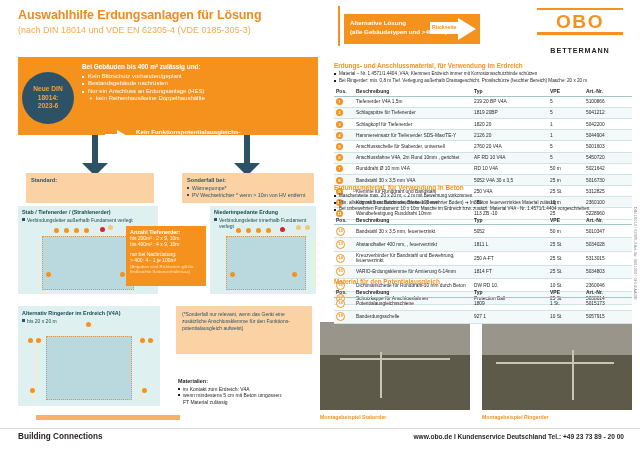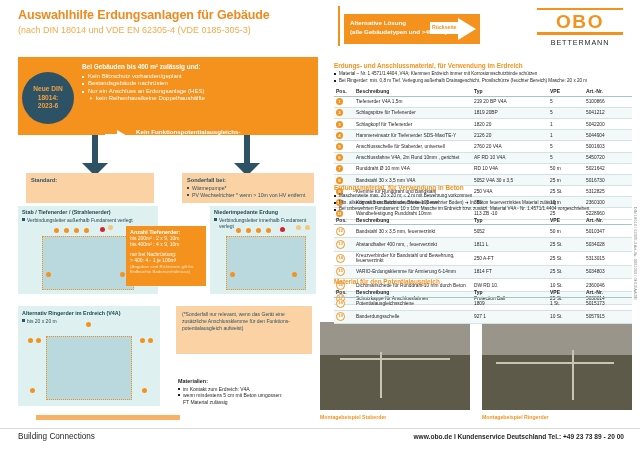"Auswahlhilfe Erdungsanlagen für Gebäude" h1 { text: Gebäude -> Lösung }
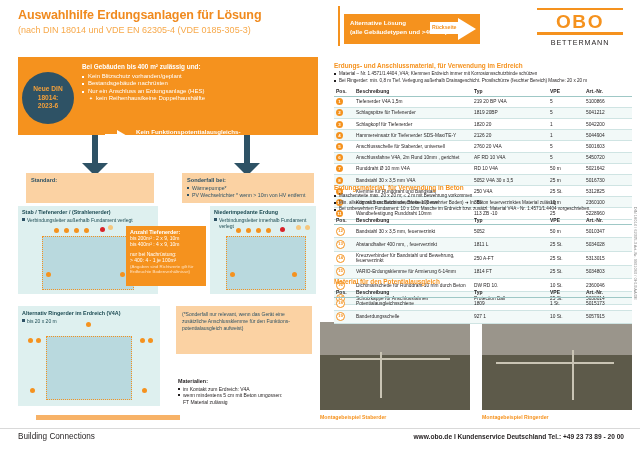"BETTERMANN" .logo .bm { font-weight: normal -> bold; margin-top: 3px -> 11px }
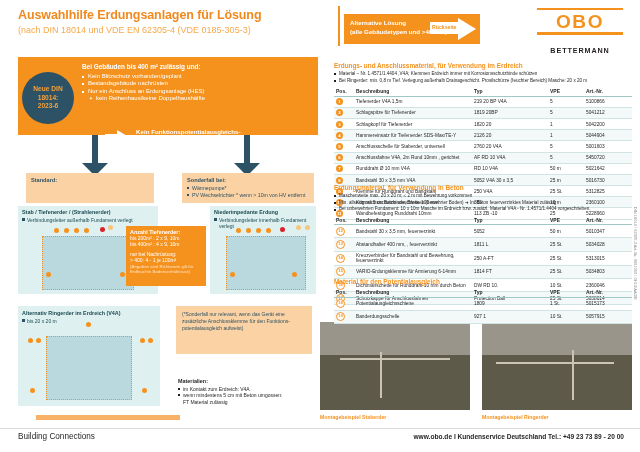"Building Connections" .foot-left { font-weight: normal -> bold }
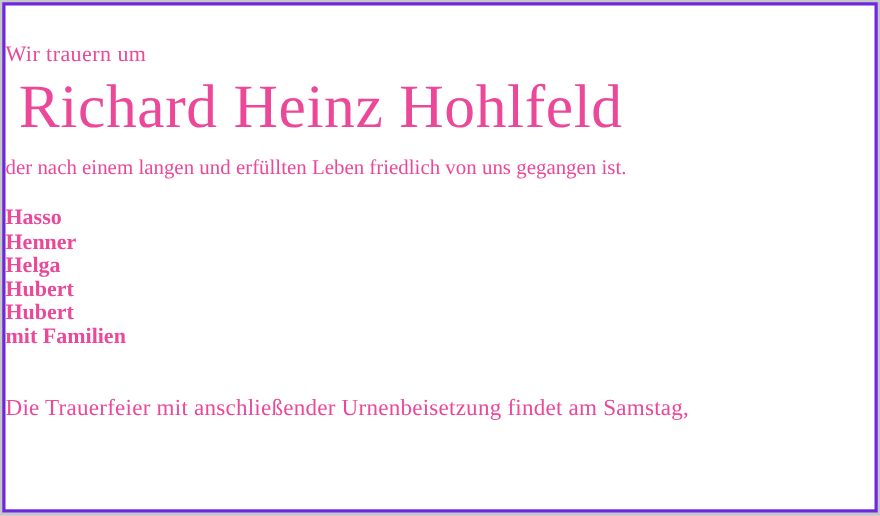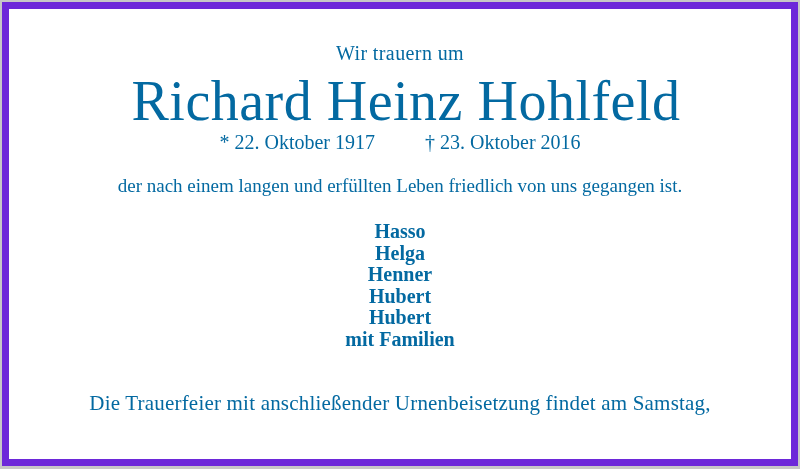"Wir trauern um" .notice-card { border: 7px solid #6d28d9 -> 3px solid #6d28d9; color: #0369a1 -> #ec4899; text-align: center -> left }
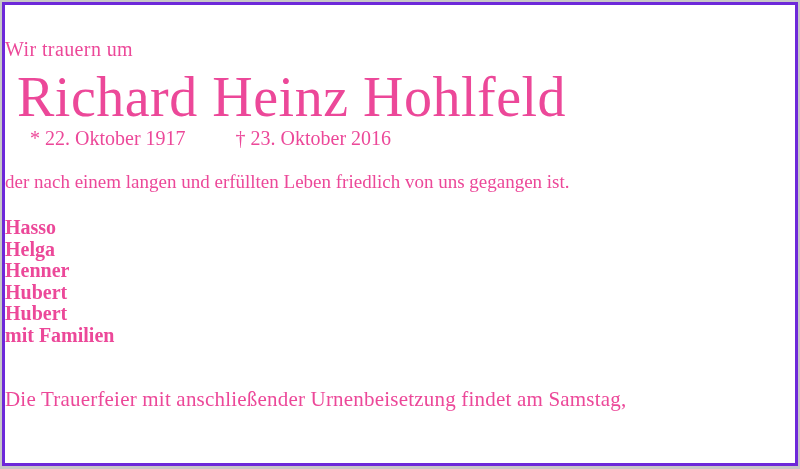"* 22. Oktober 1917 †" div.dates { html: <div> <span>* 22. Oktober 1917</span><span>† 23. Oktober 2016</span> </div> -> none }
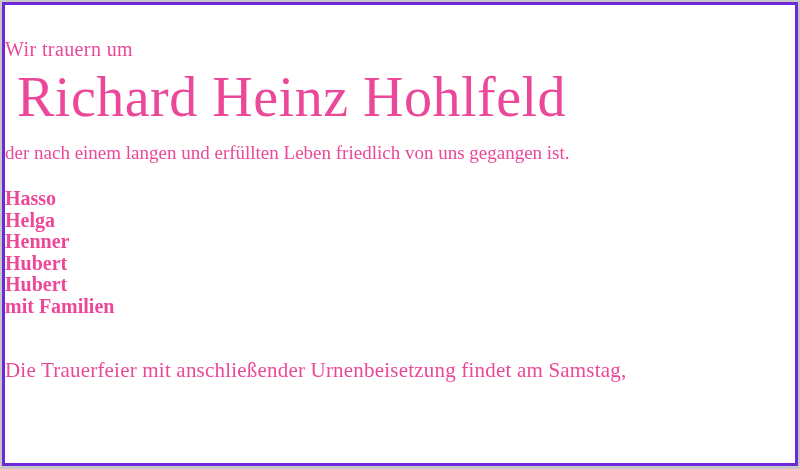"Helga" div { order: before "Henner" -> after "Henner" }
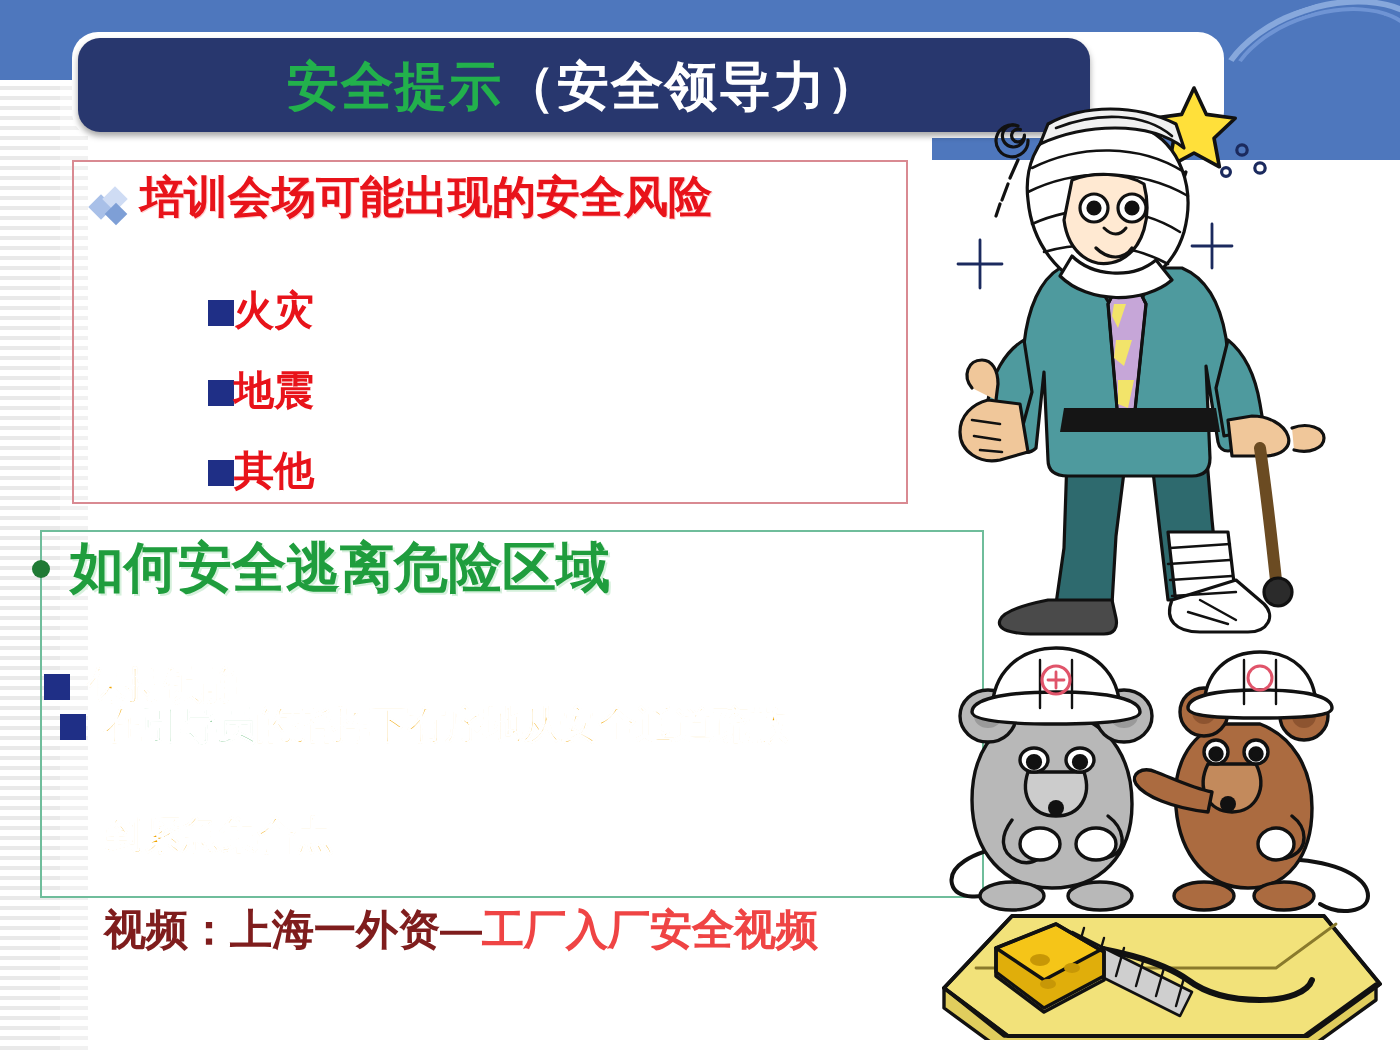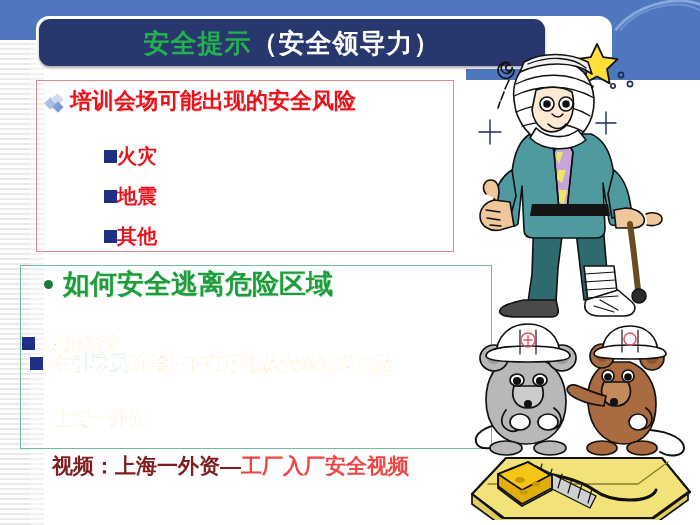"培训会场可能出现的安全风险" .risk-head-text { font-family: none -> Liberation Mono, monospace }
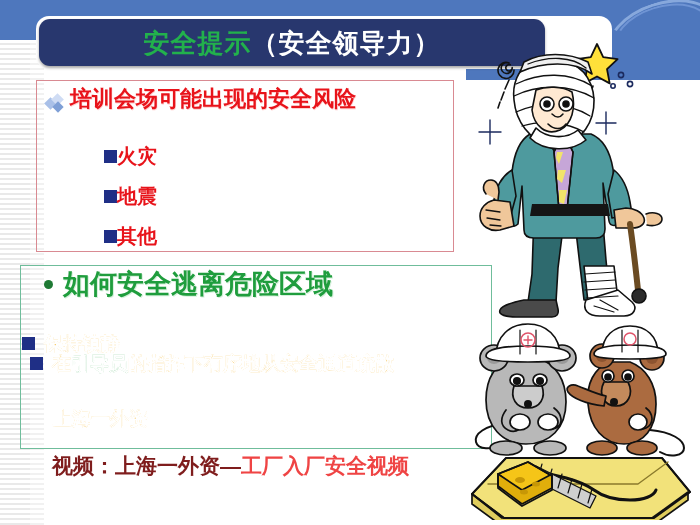"如何安全逃离危险区域" .escape-head { left: 44px -> 16px }
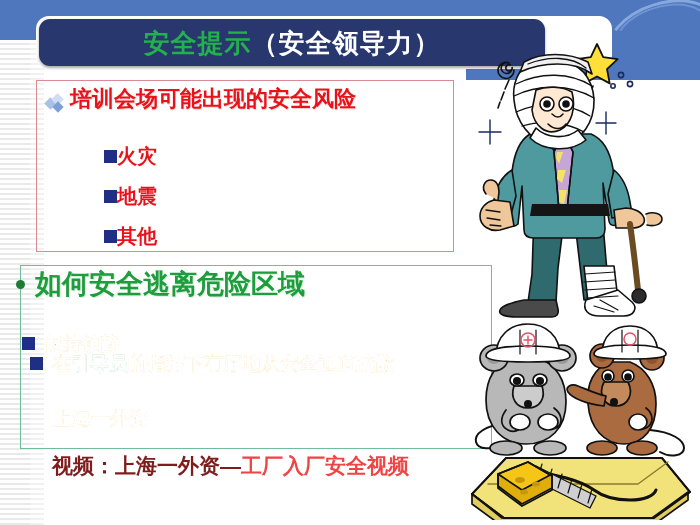"上海一外资" div.escape-cont { text: 上海一外资 -> 到紧急集合点 }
· · · · · · ·
[EXERCISE OBJECTIVE]
In the copy, only the lines from the one holding "font-family: none ->" through the end of the listing above should appear, retyped exactly, both ends included, with no pictures.

[YOUR RESPONSE]
"培训会场可能出现的安全风险" .risk-head-text { font-family: none -> Liberation Mono, monospace }
"如何安全逃离危险区域" .escape-head { left: 44px -> 16px }
"上海一外资" div.escape-cont { text: 上海一外资 -> 到紧急集合点 }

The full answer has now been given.